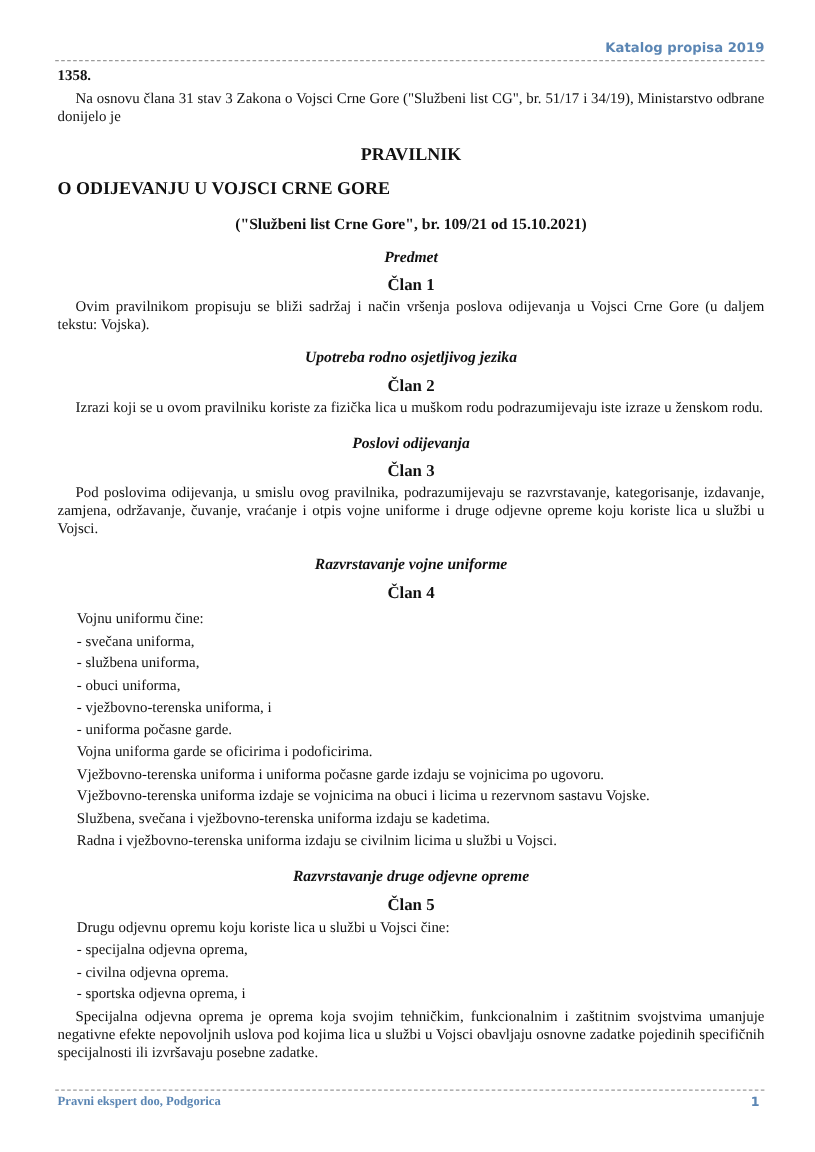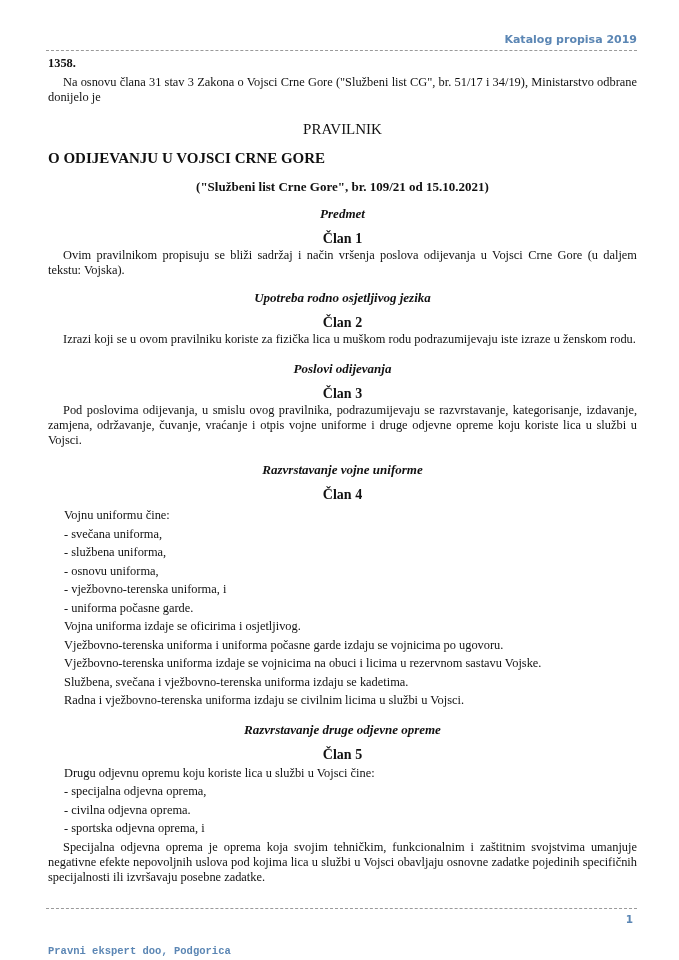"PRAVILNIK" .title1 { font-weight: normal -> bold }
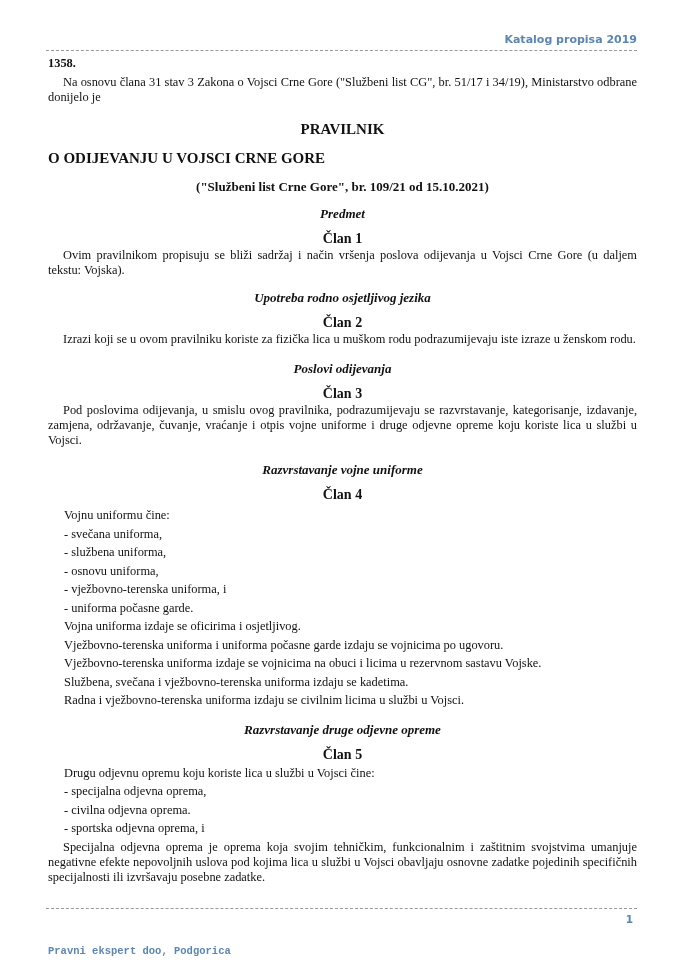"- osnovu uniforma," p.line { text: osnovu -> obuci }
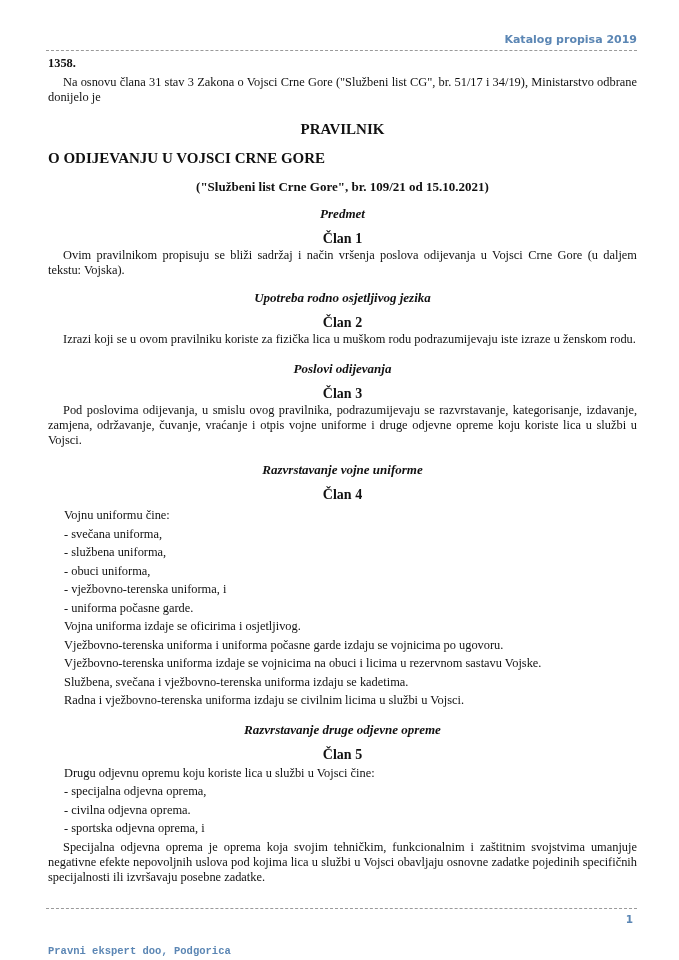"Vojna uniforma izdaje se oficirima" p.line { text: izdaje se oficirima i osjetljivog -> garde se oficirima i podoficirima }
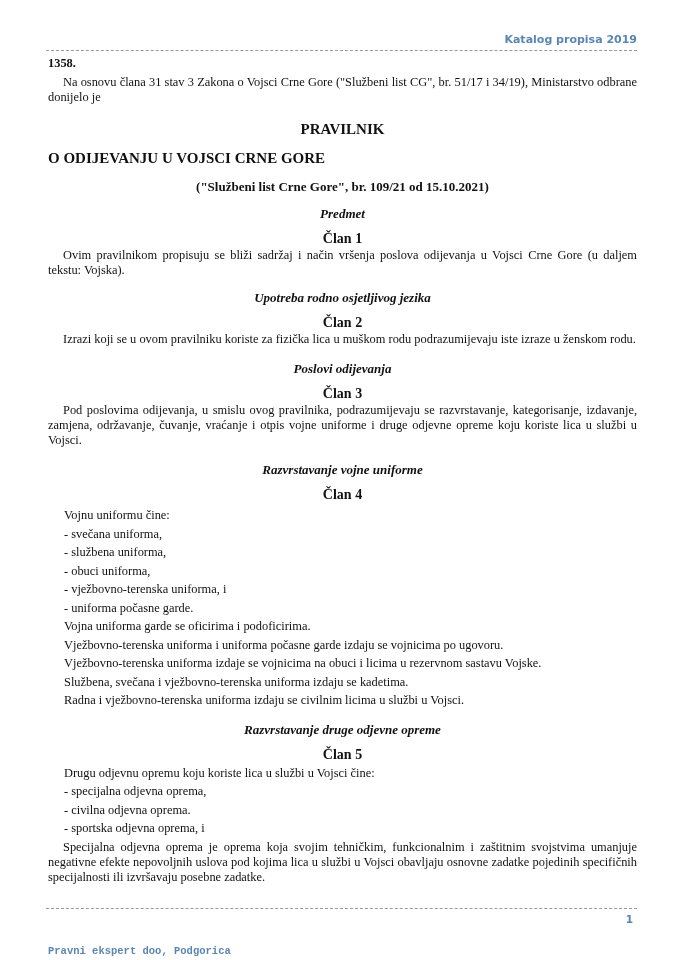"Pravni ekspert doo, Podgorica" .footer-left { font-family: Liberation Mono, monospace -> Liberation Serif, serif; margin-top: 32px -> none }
* * * * * * *
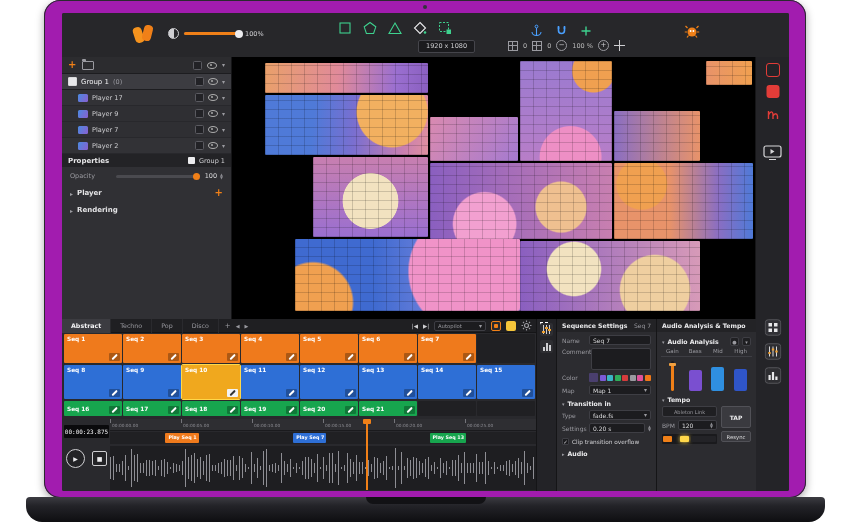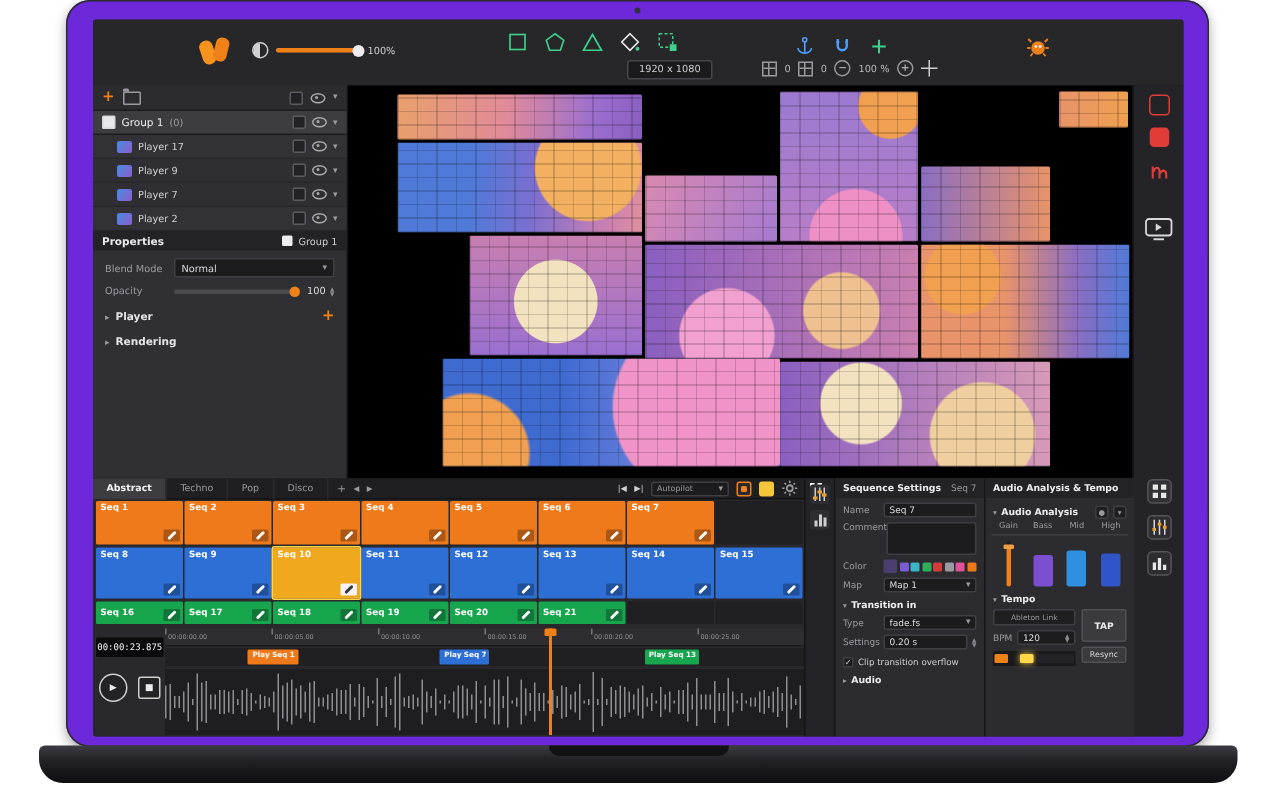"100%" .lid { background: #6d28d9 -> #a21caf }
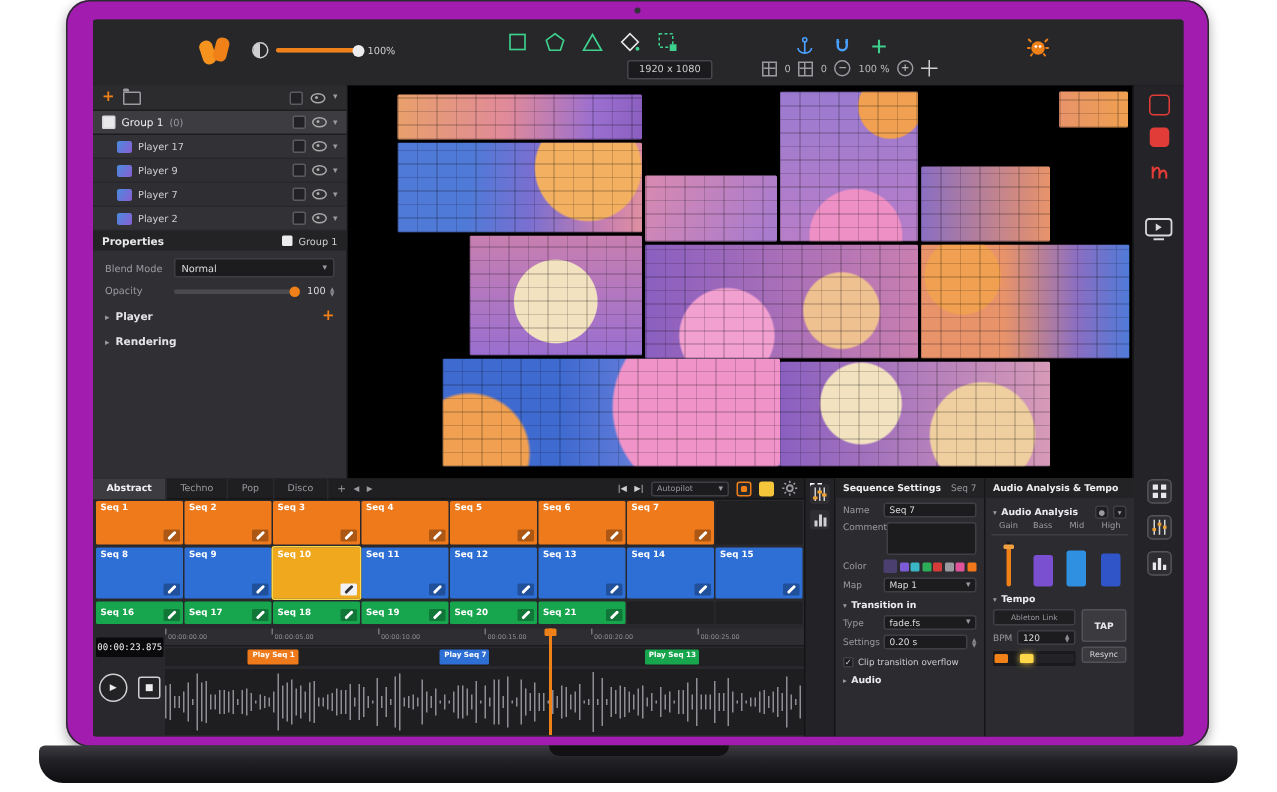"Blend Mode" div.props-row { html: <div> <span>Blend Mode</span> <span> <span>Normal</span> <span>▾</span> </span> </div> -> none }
* * * * * * *
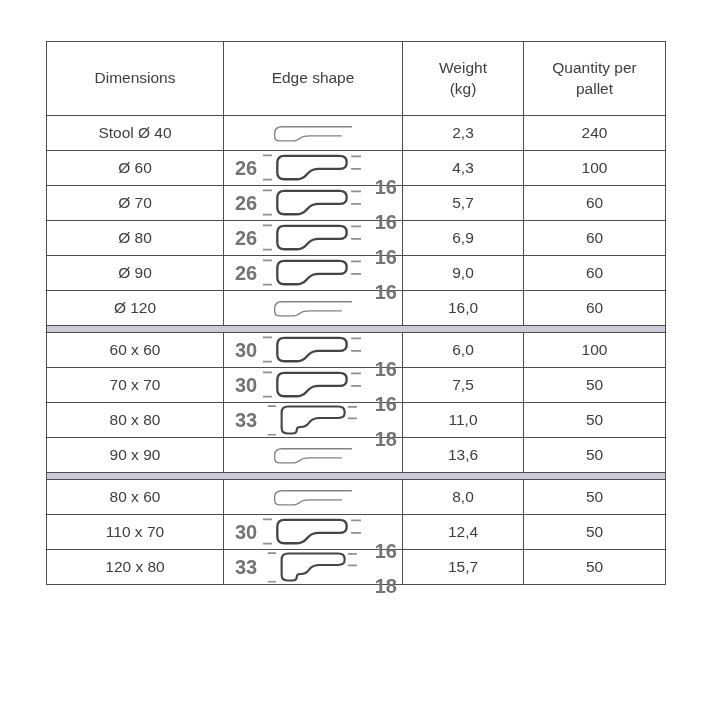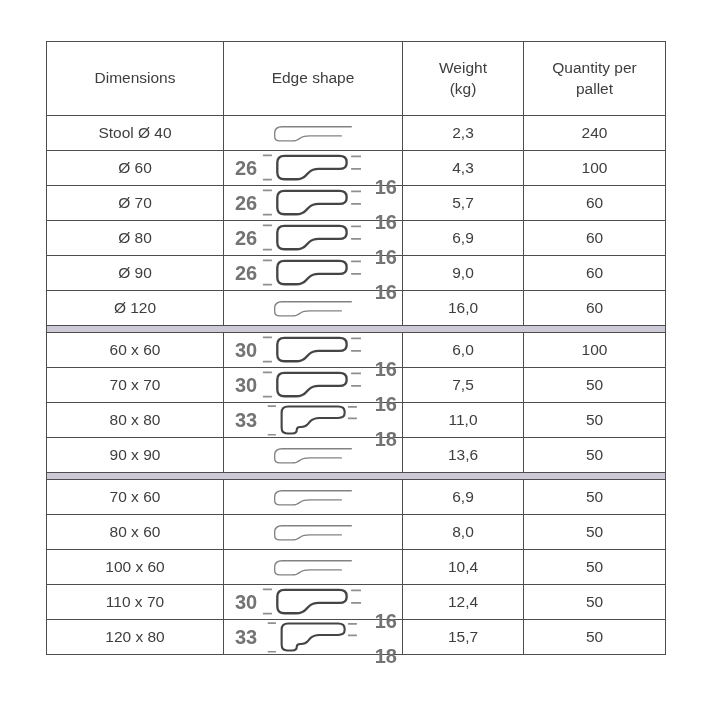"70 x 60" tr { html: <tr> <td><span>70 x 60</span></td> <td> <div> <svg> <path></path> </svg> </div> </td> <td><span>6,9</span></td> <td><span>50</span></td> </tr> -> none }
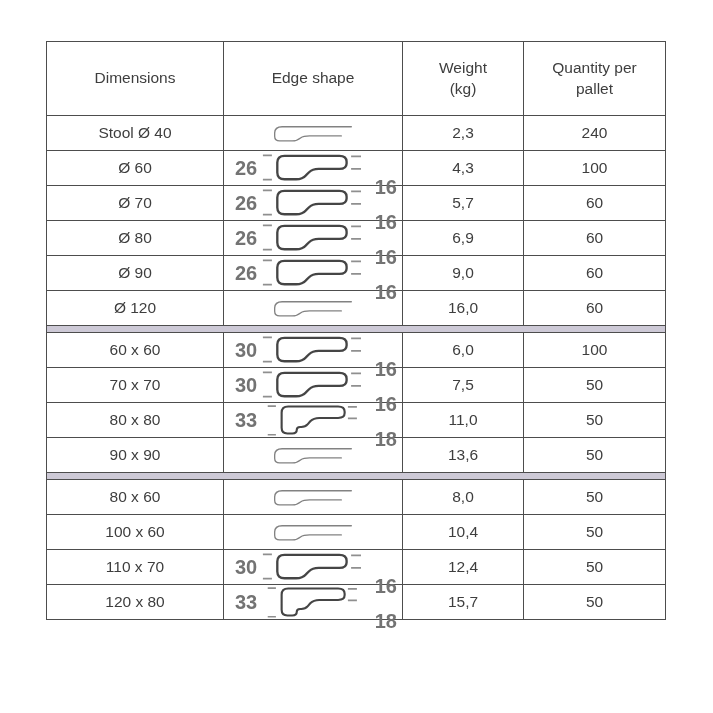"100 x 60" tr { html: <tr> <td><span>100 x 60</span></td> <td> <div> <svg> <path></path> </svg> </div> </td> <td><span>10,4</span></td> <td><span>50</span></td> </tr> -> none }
* * * * * * *
- [Goal of the exercise] Give again the stretch of lines above from the one with "font-weight: normal ->" through the one with "Liberation Mono, monospace", both ends kept, and copy no pictures.

- [Response]
"PRAVILNIK" .title1 { font-weight: normal -> bold }
"- osnovu uniforma," p.line { text: osnovu -> obuci }
"Vojna uniforma izdaje se oficirima" p.line { text: izdaje se oficirima i osjetljivog -> garde se oficirima i podoficirima }
"Pravni ekspert doo, Podgorica" .footer-left { font-family: Liberation Mono, monospace -> Liberation Serif, serif; margin-top: 32px -> none }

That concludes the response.